В Крутинке училась уже во втором классе. Нашей семье, как и другим в гарнизоне, возили воду в бочках. И вот я, идучи из школы и увидав, что знакомый возница солдат поехал к сопке за водой, подсела на бочку и поехала с ним. Там, на месте, пока солдат наливал бочку, пряталась за поленницей дров. Потом опять подсела к нему за бочку. Пока он наговорился с товарищами — припозднились и приехала домой, когда меня уже заждались. Я вижу: мать стоит с палкой у порога; я не могу спрыгнуть с саней-дровней: шуба моя пристыла к бочке, из которой капало по дороге. Тогда я расстегнула шубу и кинулась в дом, раздетая. Тут уж не до наказания родительского…
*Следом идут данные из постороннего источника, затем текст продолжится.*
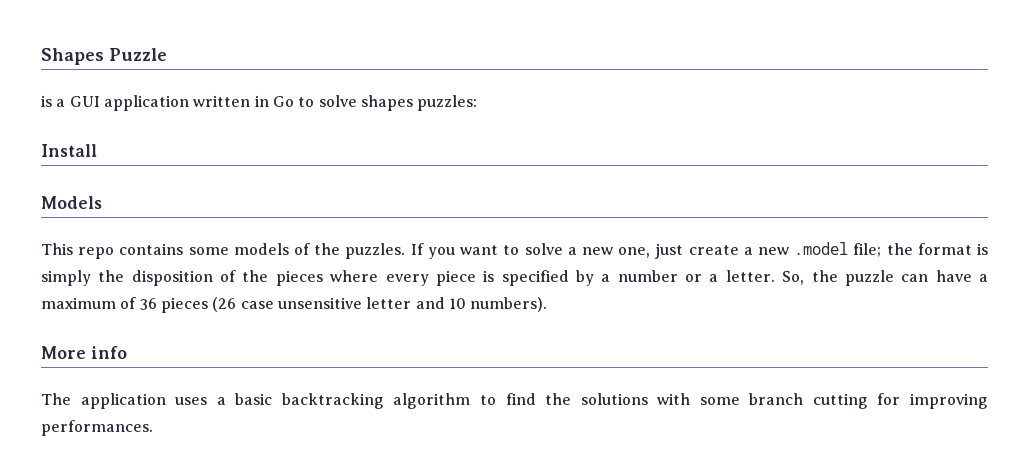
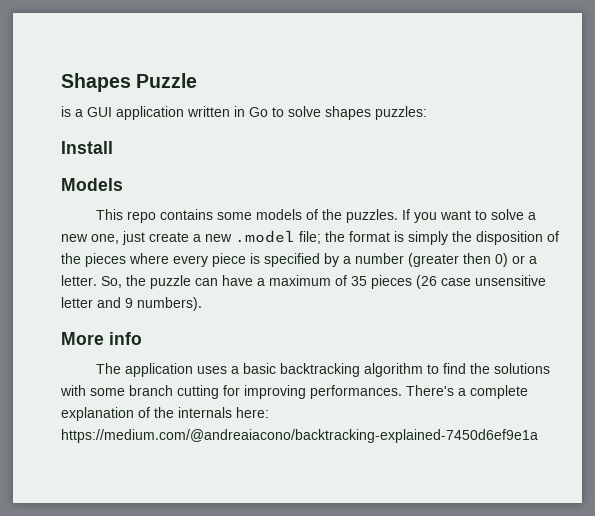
- If you want to solve a new one, just create a new .model file; the format is simply the disposition of the pieces where every piece is specified by a number or a letter.
+ If you want to solve a new one, just create a new .model file; the format is simply the disposition of the pieces where every piece is specified by a number (greater then 0) or a letter.
- So, the puzzle can have a maximum of 36 pieces (26 case unsensitive letter and 10 numbers).
+ So, the puzzle can have a maximum of 35 pieces (26 case unsensitive letter and 9 numbers).
+ There's a complete explanation of the internals here: https://medium.com/@andreaiacono/backtracking-explained-7450d6ef9e1a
Так вот мамин случай в Крутинке же. В сорок втором. Зимой мать шла лесом в деревню, чтобы выменять вещи на хлеб. И ее окружили волки кольцом. Сибирь же! Она стояла, говорила им, волкам: «Ну, что, съесть меня хотите? Но есть-то меня нельзя — и нечего. Посмотрите!..» — распахнула на себе пальтишко. Мол, смотрите — одни кости у меня остались… Волчица повернулась и увела прочь всех волков. Даже хищники, выходит, понимают голос разума, каково людям бывает…

Ну, а в сорок седьмом — пятидесятых годах я уже училась в старших классах. Во Владимире-Волынском. Оторвы, конечно, мы, детки, были; мы, оглаженные, умудрялись всем классом уходить с занятий. Но для нас самым любимым учителем стал молодой, но мудрый историк, которого поначалу мы пытались «прокатить». Ну, с тех пор я сама учительствовала и терпела козни шалых малолеток.

Слава, закончив Ленинградский Политехнический институт, жил неженатым услужливым бессеребренником по духу своему, как исправно работящий талантливый заводской конструктор; он ладил со всеми, кроме кое-кого из начальства, стоявшего над ним, над его душой. Так, главный инженер завода, преуспевший незаслуженно, нет-нет втихаря, присваивал в своих новых разработках и его находки — новинки, пользуясь бесконтрольной властью и ведомственной отдаленностью предприятия от головного. Проверкой же авторских изобретений тогда вообще никто не занимался. И государство ведь не несло ущерб от неустановления истины в таких вопросах. Попробуй — достучись…

Слава, конечно же, испытывал дискомфорт от деляческой атмосферы в рабочем коллективе, и — переживал. Что и могло приблизить его потерю.

Антон, всякий раз, проезжая мимо белого здания Политехнического института, испытывал какое-то трепетное уважение к нему; он помнил, что и его дочь, Даша, — выпускница института и что он, Антон, еще изготовил, как художник, к юбилею Политеха печатный плакат и новогоднюю открытку, для чего здесь зарисовывал здание с разных позиций.

В нашей жизни многое сходится. Встречается, вольно или невольно.

Изба Завидовых противостояла наскоку стужи на северной окраине Ржева, за вокзалом. Покойно брезжил в ней свет дня на геранях в бледных людских ликах, окружавших гроб с покойным. Только Костя Утехин, словно предводительски, как бывший пионервожатый, вшагнув сюда, в светелку, вместе с москвичками (сестрами Славы) и Антоном поздоровался привычно громко, будто обращая всех к потребностям идущей жизни. Все кашляли, простуженные, старались сдержать кашель. Пахло валерьянкой. Осунулся отец Славы Станислав, мастер-деревообработчик, солдатом принявший бой с немцами 22 июня 1941 года в Эстонии. И приехал Юрий, сын Маши (его тоже Славой называла некогда бабушка), — уже вымахавший ростом полнотелый лысеющий мужчина; теперь его впервые видели двоюродные братья и сестры — после-то окончания войны.

От горя качалась, горюнилась, как мать, тетя Дуня; в слезах дрожали две взрослеющий дочери Жени, которых Слава очень любил. Еще летом, накануне этого несчастья, Женя решил расстраиваться, на выделенном ему здесь же, у дома, участке земли стал рыть котлован под фундамент жилья и вдруг наткнулся на останки наших бойцов и железки миномета. Судя по всему здесь бомбой накрыло наш минометный расчет в жаркие военные дни 1942–1943 годов. Так печально.